And this is our life,
Exempt from public haunt,
Finds tongues in trees, books in running brooks,
Sermons in stones,
and good in everything.
I would not change it.
These tan shoes with worn laces are from our dancing days, our wedding on the hill, you being the only man whose shoe size I ever memorized. Twenty six years of ordering L.L. Bean Wicked Good slippers, size 11D for Christmas. Whose social security number is linked in my brain to my own. The number of surgeries you have had.
And these are surf shoes from summers long gone when you and the boys waded in the bay, collecting sea life to study, bringing a portion of the ocean back home in sloshing aquariums. I'm sorry if I complained or took what you did for granted.

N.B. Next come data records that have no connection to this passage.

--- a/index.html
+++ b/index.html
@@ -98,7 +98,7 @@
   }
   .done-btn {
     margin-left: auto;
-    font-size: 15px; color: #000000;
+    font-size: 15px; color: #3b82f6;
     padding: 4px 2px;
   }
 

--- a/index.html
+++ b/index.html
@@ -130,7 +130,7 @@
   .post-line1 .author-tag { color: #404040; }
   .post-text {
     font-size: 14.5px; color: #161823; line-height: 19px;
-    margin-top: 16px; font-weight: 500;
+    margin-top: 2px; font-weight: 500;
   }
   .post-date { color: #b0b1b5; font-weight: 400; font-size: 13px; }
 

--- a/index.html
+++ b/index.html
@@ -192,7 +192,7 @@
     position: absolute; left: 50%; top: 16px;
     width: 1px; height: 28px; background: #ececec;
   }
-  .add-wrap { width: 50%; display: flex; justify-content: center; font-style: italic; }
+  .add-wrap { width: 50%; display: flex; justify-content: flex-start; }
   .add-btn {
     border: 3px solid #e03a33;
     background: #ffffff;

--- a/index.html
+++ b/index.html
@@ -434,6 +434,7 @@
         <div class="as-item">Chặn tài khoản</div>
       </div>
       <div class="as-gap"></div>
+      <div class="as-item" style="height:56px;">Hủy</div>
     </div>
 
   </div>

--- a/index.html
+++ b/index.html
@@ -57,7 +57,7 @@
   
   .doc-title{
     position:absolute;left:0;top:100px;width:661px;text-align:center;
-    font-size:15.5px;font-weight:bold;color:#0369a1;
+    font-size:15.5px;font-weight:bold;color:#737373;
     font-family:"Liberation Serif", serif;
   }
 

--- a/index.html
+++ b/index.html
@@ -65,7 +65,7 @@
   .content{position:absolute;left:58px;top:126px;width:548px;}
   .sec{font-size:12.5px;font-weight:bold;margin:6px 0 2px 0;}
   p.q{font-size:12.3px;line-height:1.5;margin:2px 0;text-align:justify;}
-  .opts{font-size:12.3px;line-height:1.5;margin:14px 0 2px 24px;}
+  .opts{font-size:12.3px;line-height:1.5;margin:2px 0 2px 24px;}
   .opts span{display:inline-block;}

These are old black work boots from 25 years of working in the midst of wetlands, issued every two years, so there are twelve pairs of them in various closets, you who want to keep everything the same. And the endings of movies to be always happy.
Separately, my blood-stained black boots from the night we almost lost one son, the night our hearts broke individually and as one. But mercifully, you have forgotten the details.
You have also forgotten the blue leather beaded moccasins you drove two hours and back to buy. I wore them so much, they became dangerous, the soles so smooth they disappeared. I finally threw them away just last week.
Today you tell me I was the one who loved camping and the ocean, that you would rather have stayed home, that until recently our age difference never mattered. You wished by some magic when you turned 73, so would I. But that was last April and we both just got another year older.
Tomorrow we will go to a neurologist together because there was a cancellation.
What would the world be, once bereft
Of wet and wilderness? Let them be left
O let them be left, wilderness and wet;
Long live the weeds and wilderness yet.